[Version comparison data]
::::::

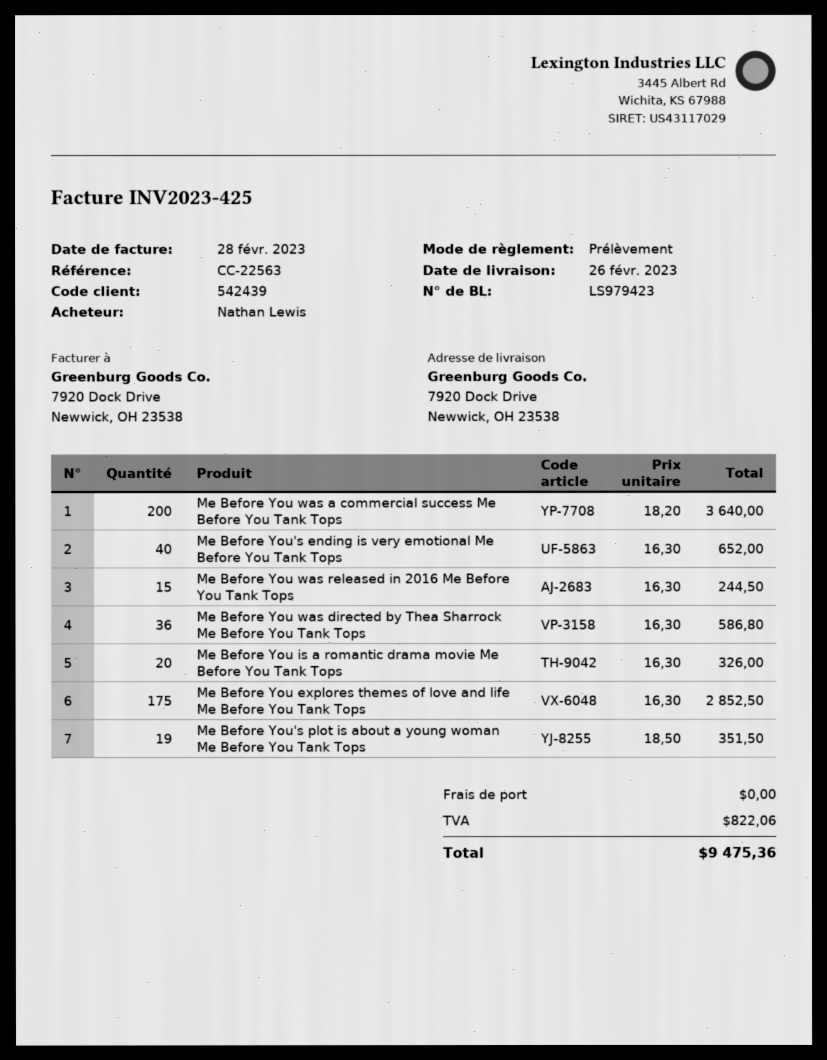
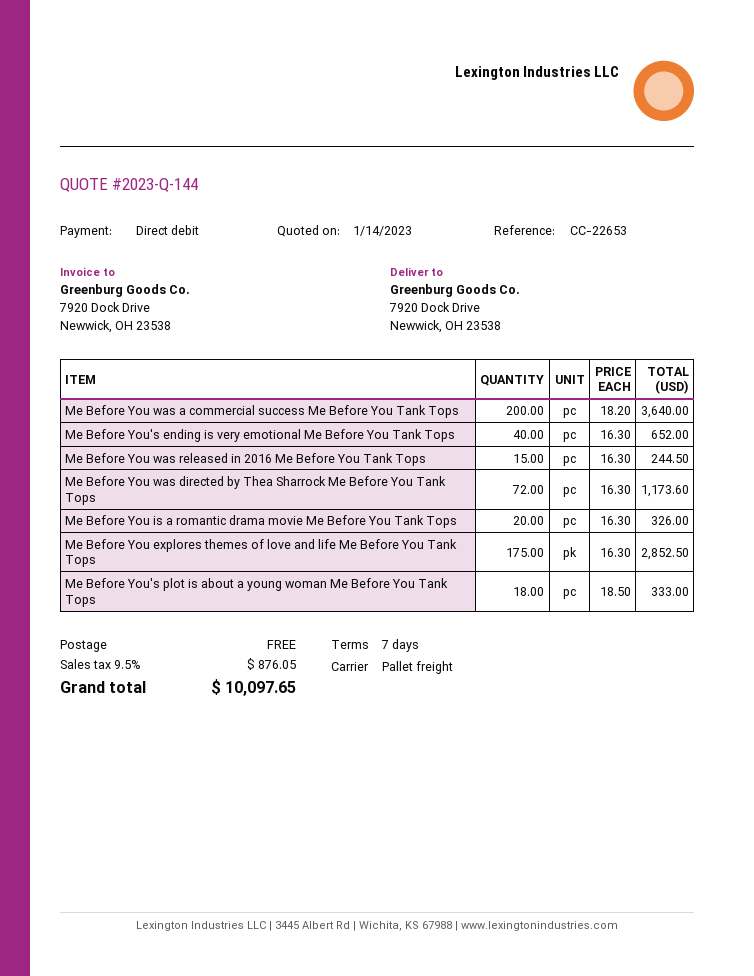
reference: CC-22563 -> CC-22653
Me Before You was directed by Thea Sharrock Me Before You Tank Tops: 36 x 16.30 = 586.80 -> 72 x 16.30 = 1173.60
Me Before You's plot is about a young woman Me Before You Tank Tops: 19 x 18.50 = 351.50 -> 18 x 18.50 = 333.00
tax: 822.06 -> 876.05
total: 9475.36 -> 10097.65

::::::

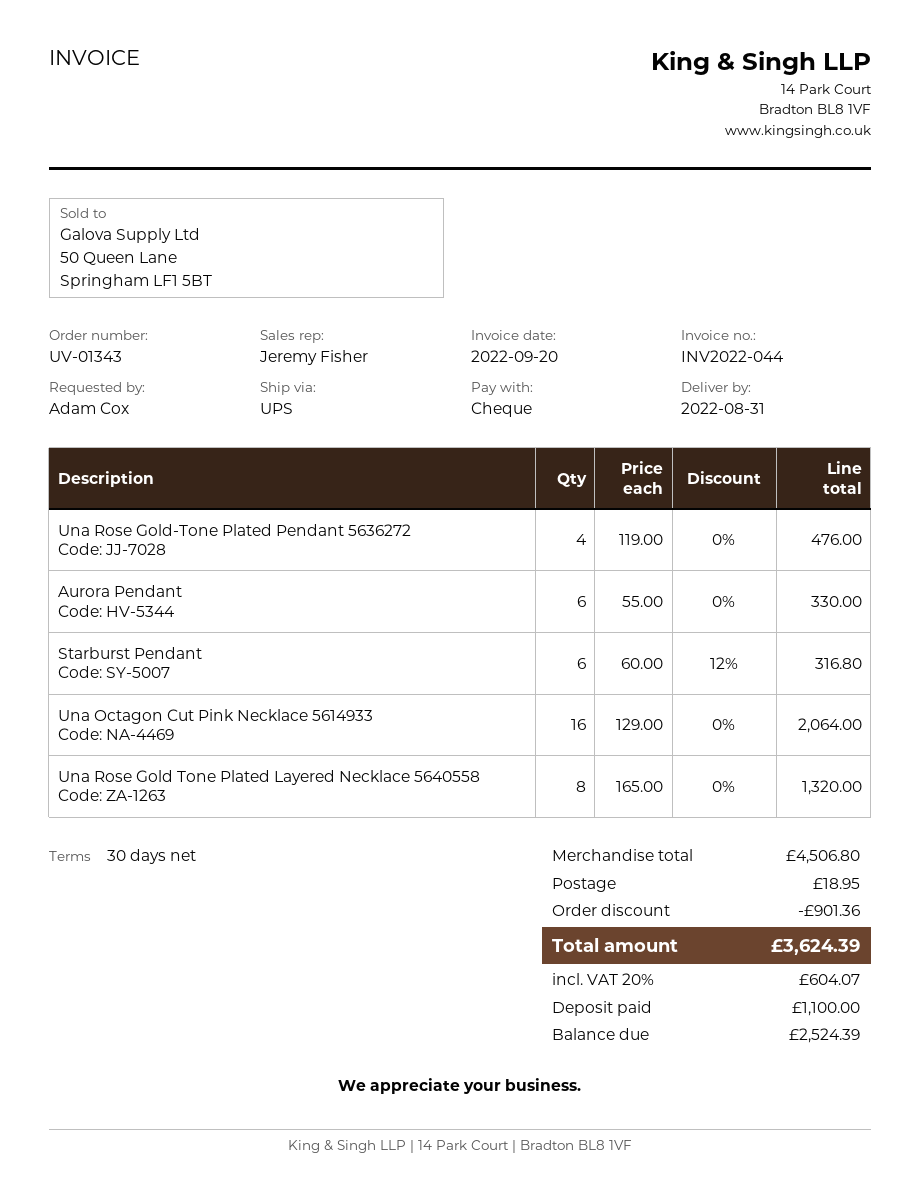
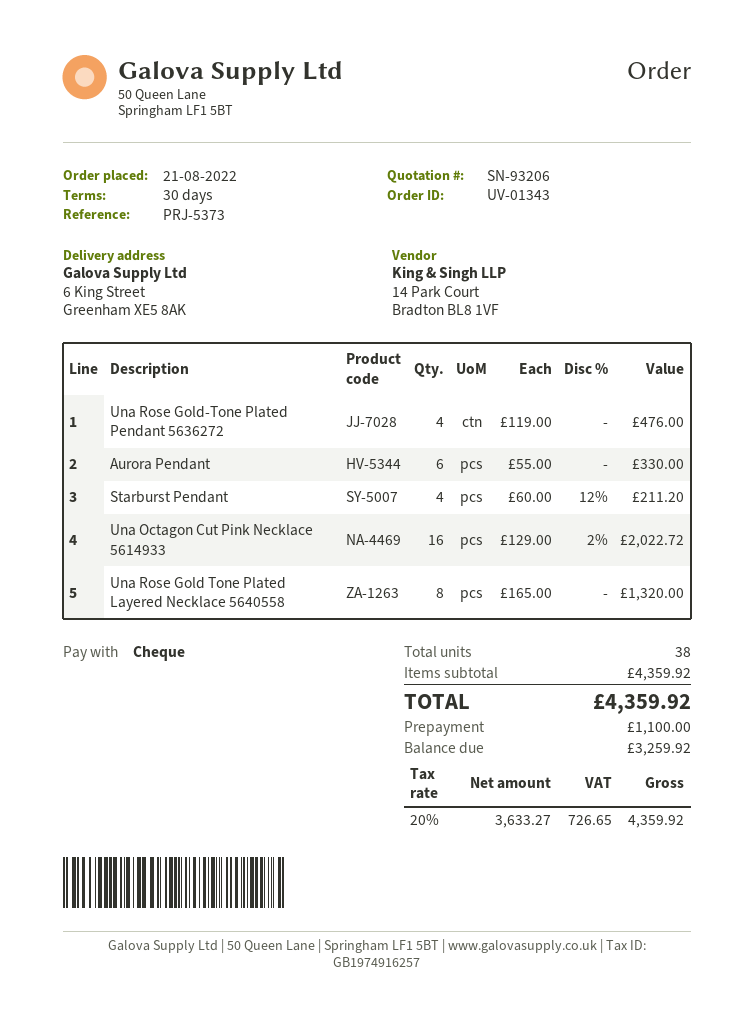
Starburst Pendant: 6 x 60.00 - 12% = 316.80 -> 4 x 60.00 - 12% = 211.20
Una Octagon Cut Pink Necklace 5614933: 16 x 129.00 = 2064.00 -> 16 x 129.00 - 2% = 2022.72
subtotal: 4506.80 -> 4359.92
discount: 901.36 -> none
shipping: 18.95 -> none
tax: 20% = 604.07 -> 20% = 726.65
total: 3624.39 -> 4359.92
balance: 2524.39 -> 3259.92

::::::

• _What you will do_: There is a line with "shipping: 18.95 -> none" and a line with "balance: 2524.39 -> 3259.92" above. Copy exactly those two lines and all lines between them, with nothing else.

• _Worked solution_:
shipping: 18.95 -> none
tax: 20% = 604.07 -> 20% = 726.65
total: 3624.39 -> 4359.92
balance: 2524.39 -> 3259.92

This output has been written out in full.